O presidente da República ressalta que a população sobrevive, basicamente, com o auxílio emergencial. Mas lembra que o benefício só dura mais dois meses. Guedes endossa. “Temos que salvar vidas e preservar os empregos. Nós lançamos a camada de proteção para os informais, para os mais frágeis, os mais idosos, e essa camada de proteção temos aí três, quatro meses que a população tem meios de subsistência”, alertou.

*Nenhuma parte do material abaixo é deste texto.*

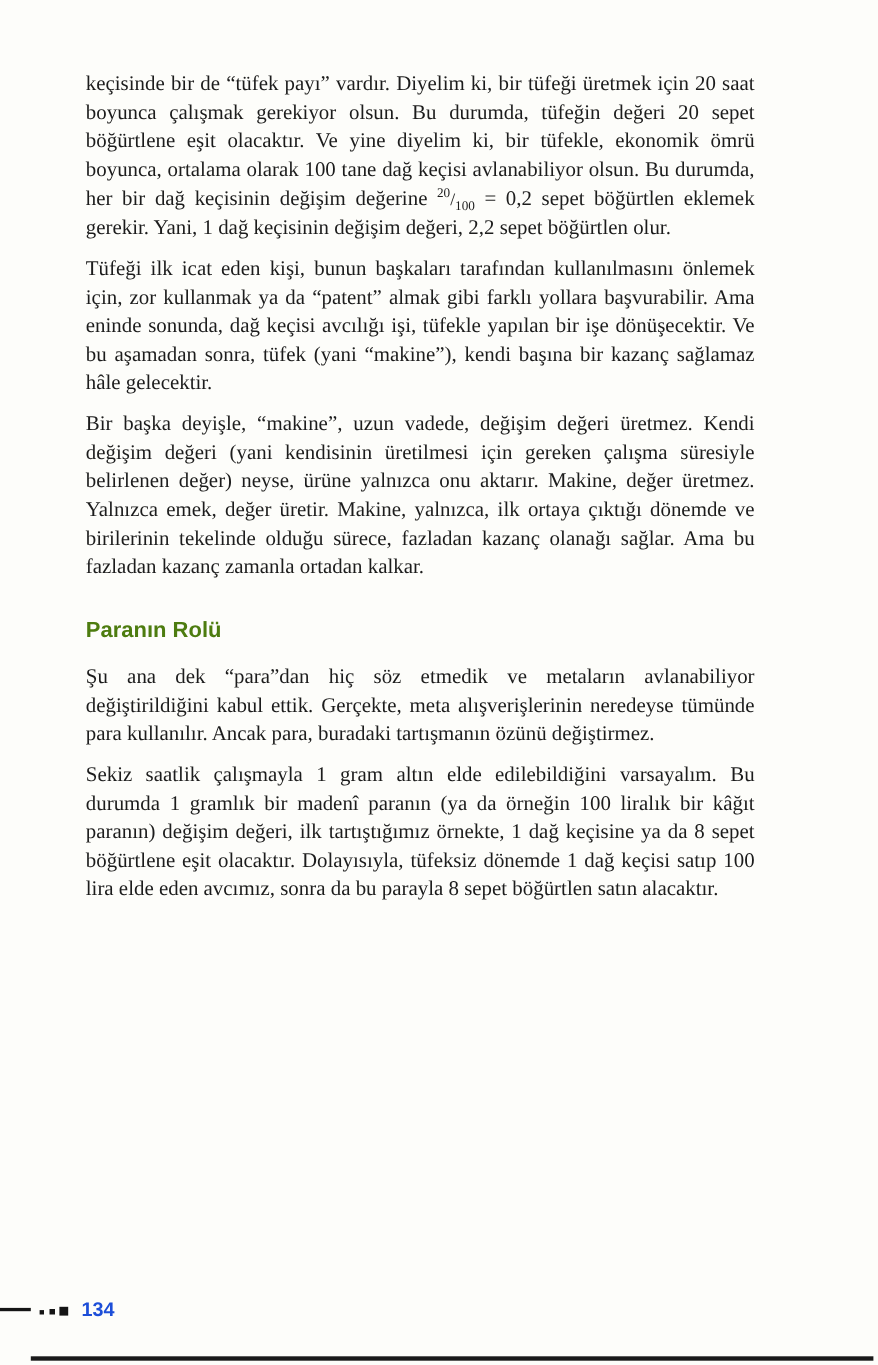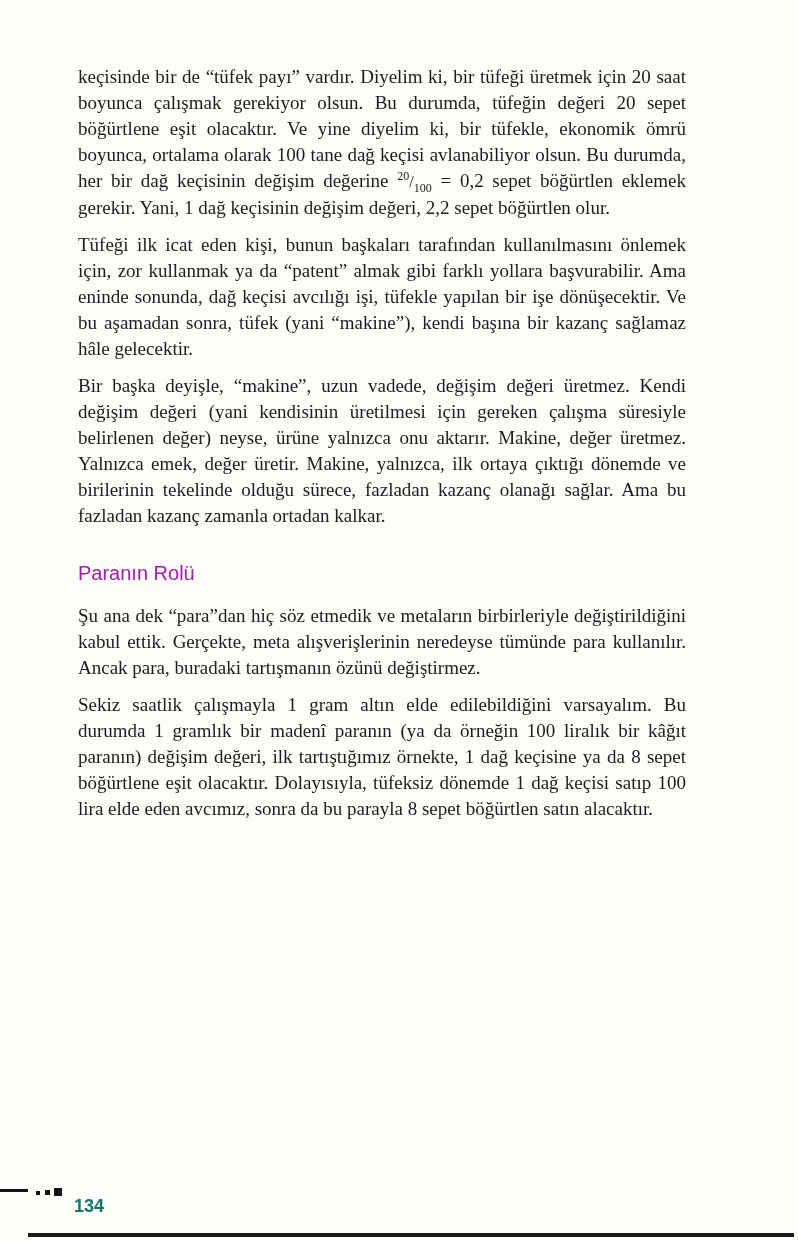--- a/index.html
+++ b/index.html
@@ -36,8 +36,8 @@
   .section-heading {
     font-family: "Liberation Sans", sans-serif;
     font-size: 20px;
-    font-weight: normal;
-    color: #a21caf;
+    font-weight: bold;
+    color: #4d7c0f;
     margin: 32px 0 18px 0;
     line-height: 24px;
   }

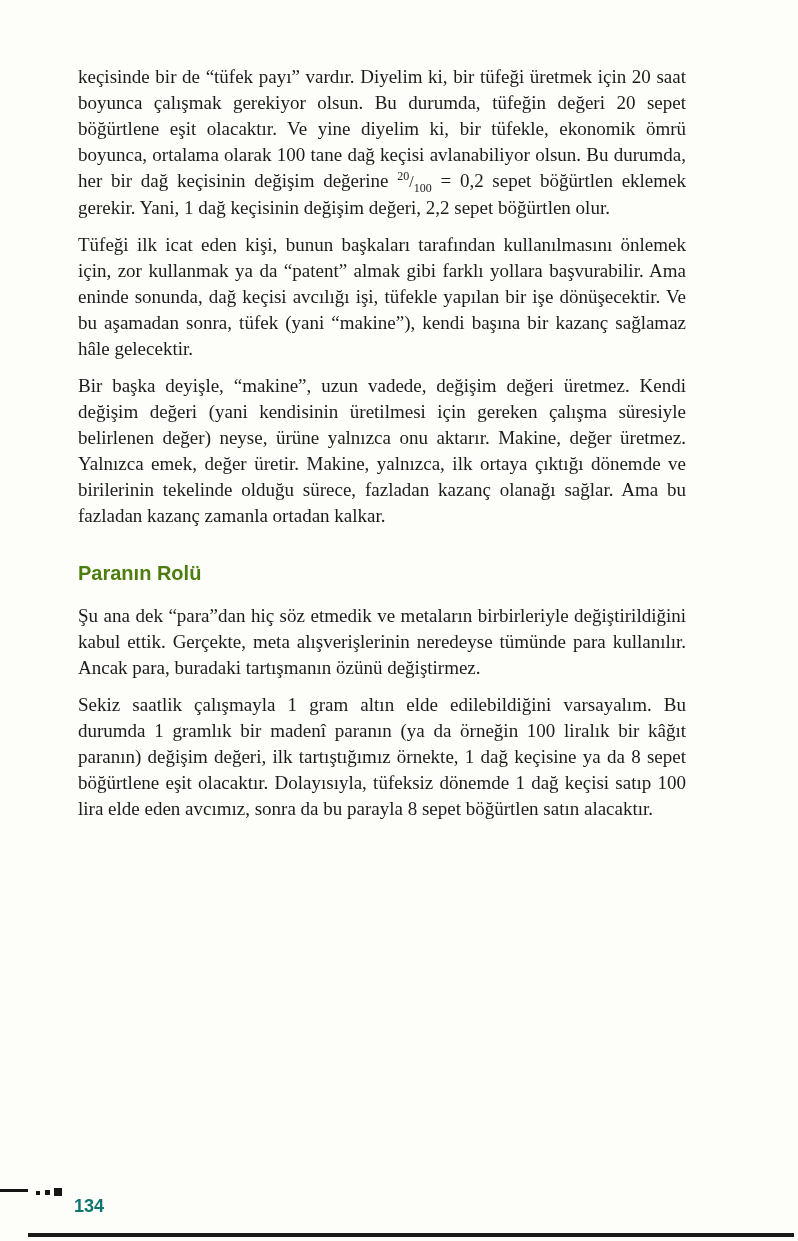--- a/index.html
+++ b/index.html
@@ -111,7 +111,7 @@
 
     <h2 class="section-heading">Paranın Rolü</h2>
 
-    <p class="para">Şu ana dek “para”dan hiç söz etmedik ve metaların birbirleriyle değiştirildiğini kabul ettik. Gerçekte, meta alışverişlerinin neredeyse tümünde para kullanılır. Ancak para, buradaki tartışmanın özünü değiştirmez.</p>
+    <p class="para">Şu ana dek “para”dan hiç söz etmedik ve metaların avlanabiliyor değiştirildiğini kabul ettik. Gerçekte, meta alışverişlerinin neredeyse tümünde para kullanılır. Ancak para, buradaki tartışmanın özünü değiştirmez.</p>
 
 
 

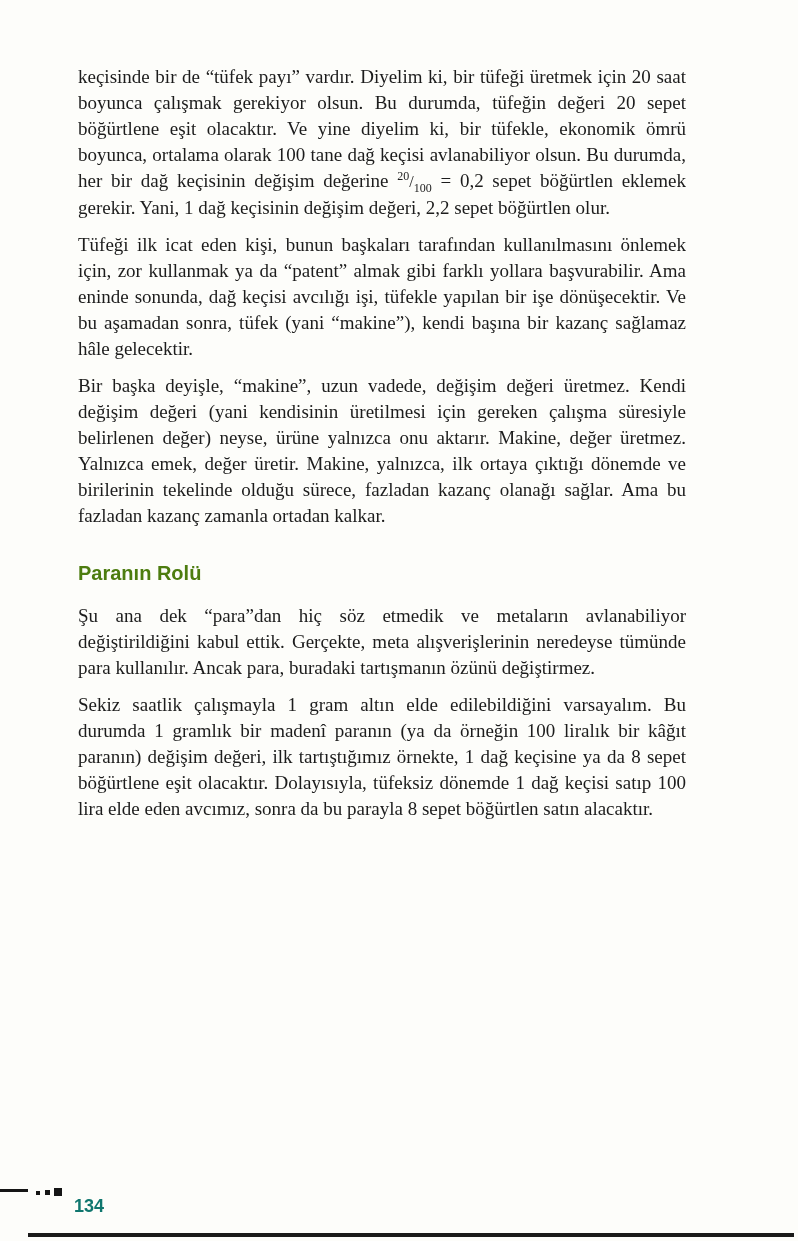--- a/index.html
+++ b/index.html
@@ -83,8 +83,7 @@
     font-family: "Liberation Sans", sans-serif;
     font-weight: bold;
     font-size: 18px;
-    color: #0f766e;
-    margin-top: 16px;
+    color: #1d4ed8;
   }
   .bottom-edge {
     position: absolute;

O presidente do STF mostrou sensibilidade com as preocupações apresentadas, mas manifestou o desejo de um planejamento e coordenação entre os Três Poderes e as esferas de poder. “Os senhores trouxeram a necessidade de um planejamento, que é exatamente um planejamento que seja organizado na volta da economia e do crescimento”, ponderou.

Comitê de crise

Para Toffoli, é fundamental propor essa organização e colocar todos para discutir o tema. “Isso é fundamental. Essa coordenação, que peço que o presidente, junto com o ministro (Guedes), chamando outros poderes, os estados, os representantes dos municípios, penso que é fundamental isso”, declarou.

O magistrado defendeu a formação de um comitê específico para gerenciar a retomada econômica. “Talvez um comitê de crise envolvendo a Federação e os poderes para, junto com os empresariados e os poderes, pensarem essa necessidade que temos de traduzir em realidade esse anseio, de trabalhar, manter empregos, produzir e manter uma sociedade em funcionamento. O Brasil é uma das sociedades mais complexas do mundo”, reconheceu.